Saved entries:
********************
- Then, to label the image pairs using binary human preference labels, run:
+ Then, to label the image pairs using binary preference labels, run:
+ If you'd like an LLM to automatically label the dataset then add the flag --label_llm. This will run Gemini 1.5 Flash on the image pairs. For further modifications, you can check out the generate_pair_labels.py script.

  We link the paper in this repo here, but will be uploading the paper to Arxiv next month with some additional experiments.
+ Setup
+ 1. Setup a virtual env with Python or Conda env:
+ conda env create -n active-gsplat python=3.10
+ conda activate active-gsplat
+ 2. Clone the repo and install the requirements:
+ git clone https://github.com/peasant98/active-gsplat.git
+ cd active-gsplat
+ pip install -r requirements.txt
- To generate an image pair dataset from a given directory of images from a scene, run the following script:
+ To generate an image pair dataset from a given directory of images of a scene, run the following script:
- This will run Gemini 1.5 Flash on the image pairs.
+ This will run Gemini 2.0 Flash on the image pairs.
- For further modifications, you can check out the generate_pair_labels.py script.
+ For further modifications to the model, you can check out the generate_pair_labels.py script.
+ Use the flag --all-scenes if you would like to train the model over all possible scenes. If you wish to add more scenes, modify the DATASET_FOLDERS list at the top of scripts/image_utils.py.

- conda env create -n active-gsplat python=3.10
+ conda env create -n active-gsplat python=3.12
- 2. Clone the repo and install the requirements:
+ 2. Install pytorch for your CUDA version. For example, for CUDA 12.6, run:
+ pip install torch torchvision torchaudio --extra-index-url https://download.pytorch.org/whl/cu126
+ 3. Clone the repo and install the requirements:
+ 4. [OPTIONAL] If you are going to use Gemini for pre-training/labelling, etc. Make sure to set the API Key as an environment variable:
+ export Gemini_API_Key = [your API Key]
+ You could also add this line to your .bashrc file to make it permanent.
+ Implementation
********************
# [WHAT YOU SHOULD DO]
Retype every record without alteration.

# [RESPONSE TO THIS TASK]
- Then, to label the image pairs using binary human preference labels, run:
+ Then, to label the image pairs using binary preference labels, run:
+ If you'd like an LLM to automatically label the dataset then add the flag --label_llm. This will run Gemini 1.5 Flash on the image pairs. For further modifications, you can check out the generate_pair_labels.py script.

  We link the paper in this repo here, but will be uploading the paper to Arxiv next month with some additional experiments.
+ Setup
+ 1. Setup a virtual env with Python or Conda env:
+ conda env create -n active-gsplat python=3.10
+ conda activate active-gsplat
+ 2. Clone the repo and install the requirements:
+ git clone https://github.com/peasant98/active-gsplat.git
+ cd active-gsplat
+ pip install -r requirements.txt
- To generate an image pair dataset from a given directory of images from a scene, run the following script:
+ To generate an image pair dataset from a given directory of images of a scene, run the following script:
- This will run Gemini 1.5 Flash on the image pairs.
+ This will run Gemini 2.0 Flash on the image pairs.
- For further modifications, you can check out the generate_pair_labels.py script.
+ For further modifications to the model, you can check out the generate_pair_labels.py script.
+ Use the flag --all-scenes if you would like to train the model over all possible scenes. If you wish to add more scenes, modify the DATASET_FOLDERS list at the top of scripts/image_utils.py.

- conda env create -n active-gsplat python=3.10
+ conda env create -n active-gsplat python=3.12
- 2. Clone the repo and install the requirements:
+ 2. Install pytorch for your CUDA version. For example, for CUDA 12.6, run:
+ pip install torch torchvision torchaudio --extra-index-url https://download.pytorch.org/whl/cu126
+ 3. Clone the repo and install the requirements:
+ 4. [OPTIONAL] If you are going to use Gemini for pre-training/labelling, etc. Make sure to set the API Key as an environment variable:
+ export Gemini_API_Key = [your API Key]
+ You could also add this line to your .bashrc file to make it permanent.
+ Implementation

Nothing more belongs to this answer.